Having located the line with "Mercedes C216 C218", repeat it and all remaining lines of the records exactly. Pictures do not belong in the answer.
*** Opening of THE DATA ***
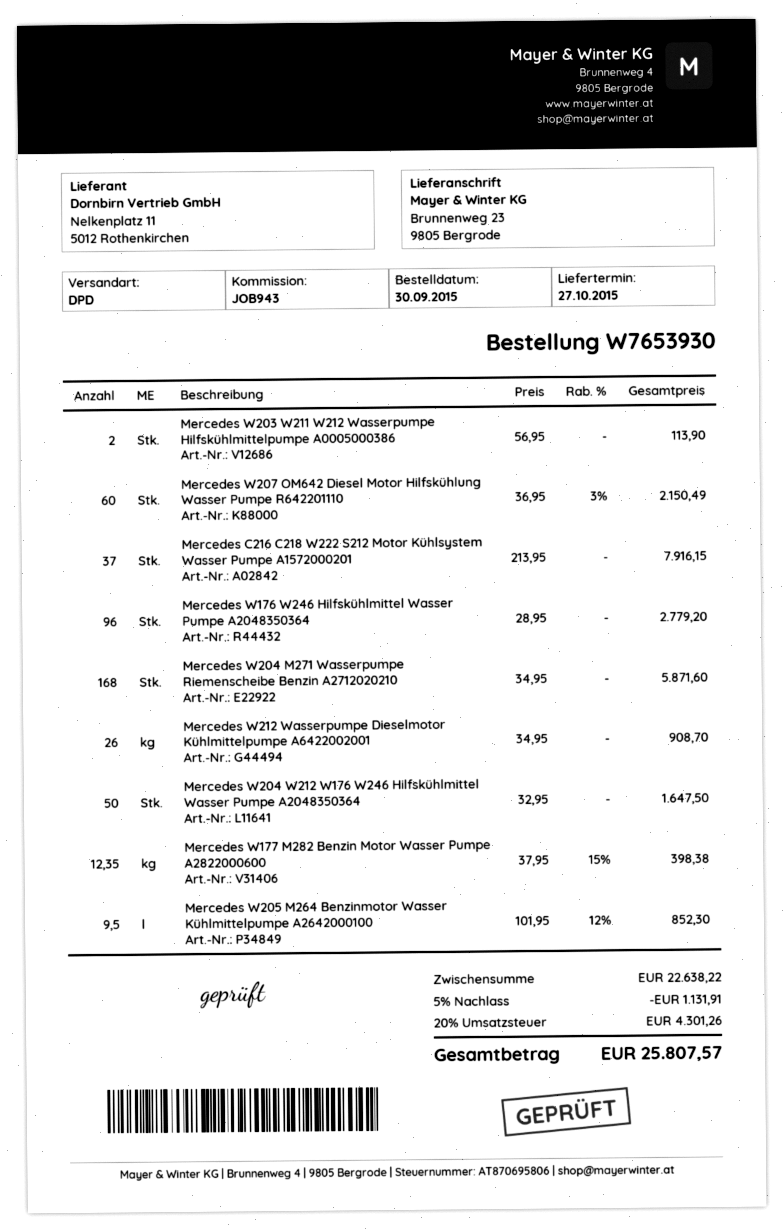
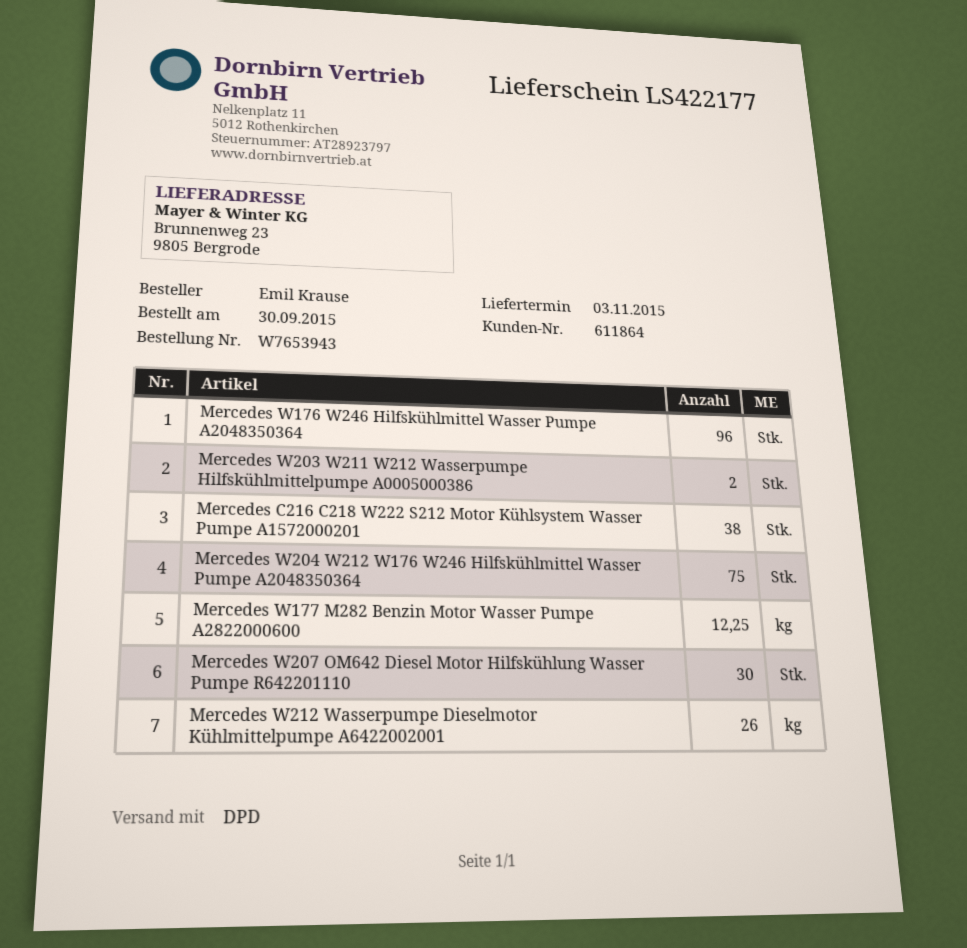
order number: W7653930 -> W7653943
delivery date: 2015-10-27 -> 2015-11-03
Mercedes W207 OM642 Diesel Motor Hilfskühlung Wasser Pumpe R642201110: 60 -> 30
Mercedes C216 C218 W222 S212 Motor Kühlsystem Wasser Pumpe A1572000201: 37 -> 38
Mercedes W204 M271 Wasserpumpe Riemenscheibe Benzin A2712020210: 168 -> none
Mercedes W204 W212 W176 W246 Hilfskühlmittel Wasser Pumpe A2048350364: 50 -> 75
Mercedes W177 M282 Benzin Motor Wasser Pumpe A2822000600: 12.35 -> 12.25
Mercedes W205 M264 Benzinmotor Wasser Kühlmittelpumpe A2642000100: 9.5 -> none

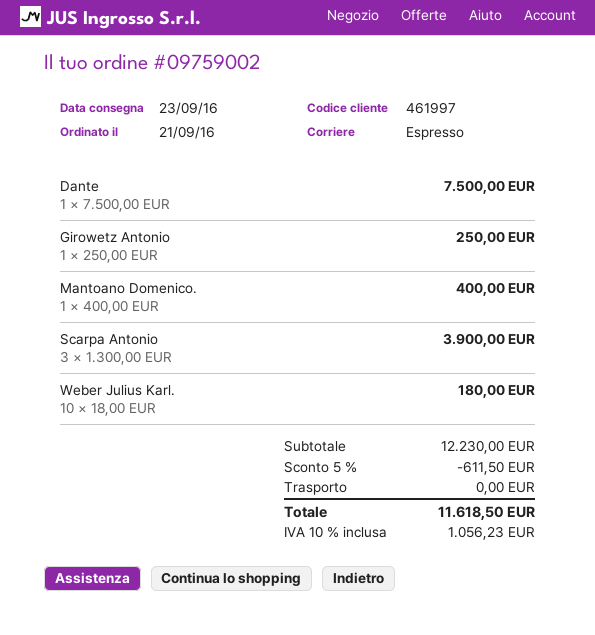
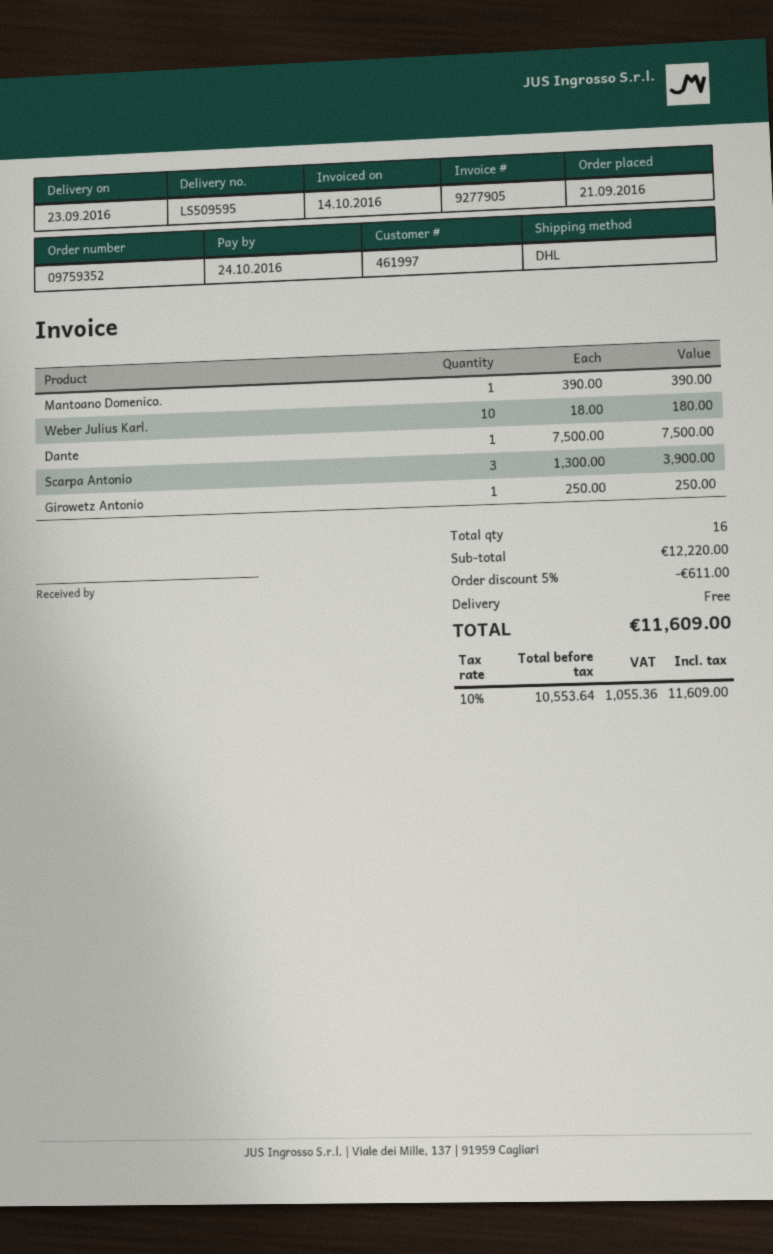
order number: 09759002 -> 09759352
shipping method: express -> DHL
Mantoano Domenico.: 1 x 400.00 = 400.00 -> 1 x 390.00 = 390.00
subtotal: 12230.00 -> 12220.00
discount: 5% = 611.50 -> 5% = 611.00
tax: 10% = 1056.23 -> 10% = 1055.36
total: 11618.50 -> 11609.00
*** Close of THE DATA ***
→ RESPONSE TO THIS EXERCISE
Mercedes C216 C218 W222 S212 Motor Kühlsystem Wasser Pumpe A1572000201: 37 -> 38
Mercedes W204 M271 Wasserpumpe Riemenscheibe Benzin A2712020210: 168 -> none
Mercedes W204 W212 W176 W246 Hilfskühlmittel Wasser Pumpe A2048350364: 50 -> 75
Mercedes W177 M282 Benzin Motor Wasser Pumpe A2822000600: 12.35 -> 12.25
Mercedes W205 M264 Benzinmotor Wasser Kühlmittelpumpe A2642000100: 9.5 -> none

order number: 09759002 -> 09759352
shipping method: express -> DHL
Mantoano Domenico.: 1 x 400.00 = 400.00 -> 1 x 390.00 = 390.00
subtotal: 12230.00 -> 12220.00
discount: 5% = 611.50 -> 5% = 611.00
tax: 10% = 1056.23 -> 10% = 1055.36
total: 11618.50 -> 11609.00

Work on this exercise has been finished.